Interpellé sur la disponibilité des semences et autres intrants, il dira que seules les communautés rurales de Ndiayenne Sirakh et de Tassette ont reçu quelques tonnes d’arachides sur les 9 communautés rurales du département. Pour Ndiayenne Sirakh il n’y a eu que 12.000 tonnes réparties entre les carrés de la localité. Ce qui fait 5 kilogrammes de semence ou d’arachide de bouche, précise-t-il par chef de famille. Pour la communauté rurale de Tassette, c’est presque la même chose avec là aussi 13 tonnes seulement. Des quantités jugées dérisoires et de qualité moindre par le président du Crcr. En somme, renchérit M. Guèye, le département de Thiès n’a pas reçu ses semences. À l’en croire, le département de Mbour n’a pas échappé à la règle. Seul celui de Tivaouane semble-t-il, a reçu des semences dans la région de Thiès. En ce qui concerne le mil, le niébé et autre manioc, la situation n’est guère meilleure.

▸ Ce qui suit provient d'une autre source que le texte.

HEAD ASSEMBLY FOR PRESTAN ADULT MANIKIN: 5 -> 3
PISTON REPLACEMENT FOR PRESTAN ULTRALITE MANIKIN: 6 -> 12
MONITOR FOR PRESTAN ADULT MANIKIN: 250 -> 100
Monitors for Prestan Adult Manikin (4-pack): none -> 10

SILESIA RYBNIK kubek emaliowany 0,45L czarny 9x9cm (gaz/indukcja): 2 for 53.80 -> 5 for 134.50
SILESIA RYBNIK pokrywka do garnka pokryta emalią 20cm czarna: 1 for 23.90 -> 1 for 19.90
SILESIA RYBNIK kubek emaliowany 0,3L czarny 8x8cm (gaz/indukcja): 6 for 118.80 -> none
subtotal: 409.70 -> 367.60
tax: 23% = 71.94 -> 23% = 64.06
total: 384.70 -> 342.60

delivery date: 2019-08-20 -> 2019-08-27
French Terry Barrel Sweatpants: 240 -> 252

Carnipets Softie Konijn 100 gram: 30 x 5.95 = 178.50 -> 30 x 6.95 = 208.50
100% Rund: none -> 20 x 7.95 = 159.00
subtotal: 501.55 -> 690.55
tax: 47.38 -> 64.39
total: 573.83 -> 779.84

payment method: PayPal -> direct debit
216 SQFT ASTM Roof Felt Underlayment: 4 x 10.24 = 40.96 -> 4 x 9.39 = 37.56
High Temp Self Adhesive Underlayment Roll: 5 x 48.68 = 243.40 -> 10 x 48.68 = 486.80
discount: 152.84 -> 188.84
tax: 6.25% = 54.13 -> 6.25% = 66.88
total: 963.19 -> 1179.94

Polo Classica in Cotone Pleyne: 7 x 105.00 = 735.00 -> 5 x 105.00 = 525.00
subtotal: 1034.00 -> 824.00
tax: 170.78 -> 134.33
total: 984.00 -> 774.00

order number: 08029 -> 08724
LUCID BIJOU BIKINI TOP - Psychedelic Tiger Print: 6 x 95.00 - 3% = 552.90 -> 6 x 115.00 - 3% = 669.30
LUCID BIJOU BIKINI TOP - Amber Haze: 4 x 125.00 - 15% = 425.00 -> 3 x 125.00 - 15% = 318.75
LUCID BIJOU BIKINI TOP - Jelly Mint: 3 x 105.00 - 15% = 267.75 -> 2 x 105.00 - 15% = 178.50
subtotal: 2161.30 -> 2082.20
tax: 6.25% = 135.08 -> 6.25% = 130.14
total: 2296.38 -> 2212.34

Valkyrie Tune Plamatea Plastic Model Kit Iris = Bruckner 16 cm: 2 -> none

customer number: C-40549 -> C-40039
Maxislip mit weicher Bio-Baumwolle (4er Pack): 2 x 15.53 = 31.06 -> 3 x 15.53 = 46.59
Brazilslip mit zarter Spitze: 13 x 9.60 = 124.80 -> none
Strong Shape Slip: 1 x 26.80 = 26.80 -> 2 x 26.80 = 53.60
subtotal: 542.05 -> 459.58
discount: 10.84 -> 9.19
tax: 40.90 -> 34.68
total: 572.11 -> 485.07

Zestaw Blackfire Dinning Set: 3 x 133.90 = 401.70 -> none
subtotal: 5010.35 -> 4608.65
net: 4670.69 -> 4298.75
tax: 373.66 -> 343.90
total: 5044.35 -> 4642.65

Pour le programme manioc, bien que le gouvernement l’ait relancé une deuxième fois, aucun financement n’a encore été fait malgré la nomination d’un superviseur national issu du département de Tivaouane alors que le temps est compté pour les producteurs de manioc. En plus de toutes ces difficultés, les paysans font face à un réel problème de survie avec l’absence presque totale de vivres de soudure. Pire encore a tenu à déclarer Cheikh Guèye, tout cela se passe au moment où les denrées de première nécessité continuent de connaître une inflation incontrôlée. Obligés de se rabattre sur la culture du Tabanani qui apparemment leur est imposé, selon le président du CRCR, M.Guèye de préciser qu’ils essaient de se réunir entre eux afin de faire connaissance avec ce produit pour éviter d’être laissés en rade puisque cette dernière apparaît comme la culture de l’avenir au Sénégal.